Your comment doesn’t make as strong of a point as you think it does; it might ma...

Your comment doesn’t make as strong of a point as you think it does; it might make the opposite point.

Because, yes, first, it was a model issue, and then more advanced models started appearing and prompting them correctly became more important. Then models learned through RLHF to deal with vague prompting better, and context management became more important. Then models became better (though not great) at inherent context recollection and attention distribution, so now, you need to be careful what instructions a model receives and at what points because it’s literally better at following them. It’s not so much that the goalposts are being moved, it’s that they’re literally being, like, *cleared*.

This isn’t a tech that’s already fully explored and we just need to make it good now, it’s effectively an entirely new field of computing. When ChatGPT came out years ago no one would have DREAMT of an LLM ever autonomously using CLI tools to write entire projects worth of code off of a single text prompt. We’d only just figured out how to turn them into proper chatbots. The point is that we have no idea where the ceiling is right now, so demanding well-defined goalposts is like saying we need to have a full geological map of Mars before we can set foot on it, when part of the point of going to Mars is to find out about that.

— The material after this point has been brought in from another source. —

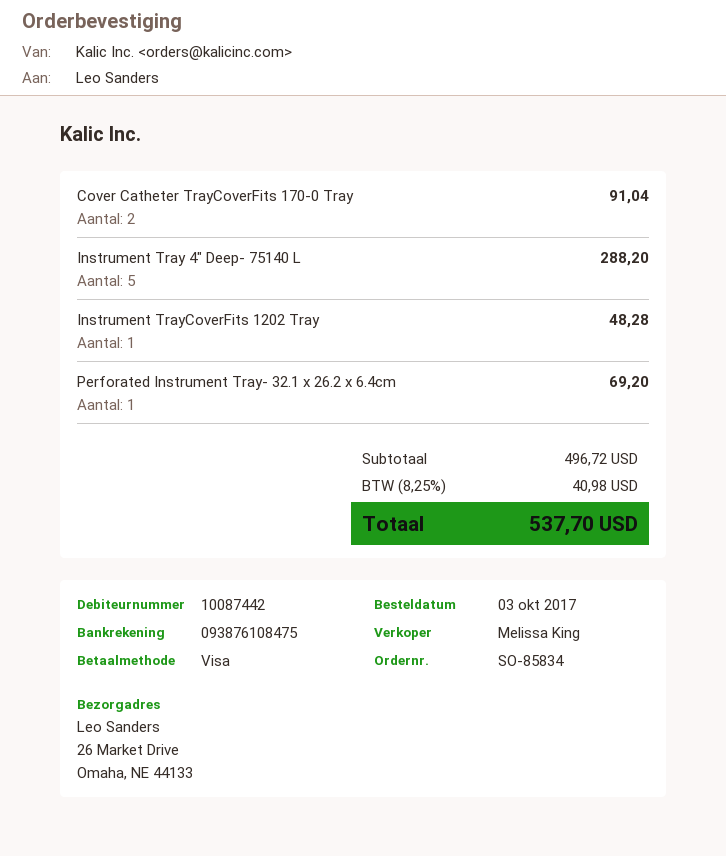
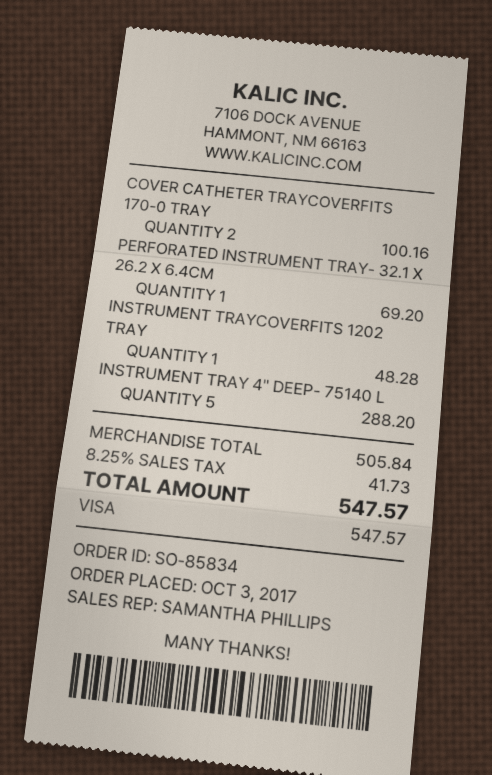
sales rep: Melissa King -> SAMANTHA PHILLIPS
Cover Catheter TrayCoverFits 170-0 Tray: 2 for 91.04 -> 2 for 100.16
subtotal: 496.72 -> 505.84
tax: 8.25% = 40.98 -> 8.25% = 41.73
total: 537.70 -> 547.57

As a side point, the agent is the harness; or, rather, an agent is a model called on a loop, and the harness is where that loop lives (and where it can be influenced/stopped). So what I can say about most - not all, but most, including you, seemingly - AI skeptics is that they tend to not actually be particularly up-to-date and/or engaged with how these systems actually work and how capable they actually are at this point. Which is not supposed to be a dig or shade, because I’m pretty sure we’ve never had any tech move this fast before. But the general public is so woefully underinformed about this. I’ve recently had someone tell me in awe about how ChatGPT was able to read their handwritten note and solve a few math equations.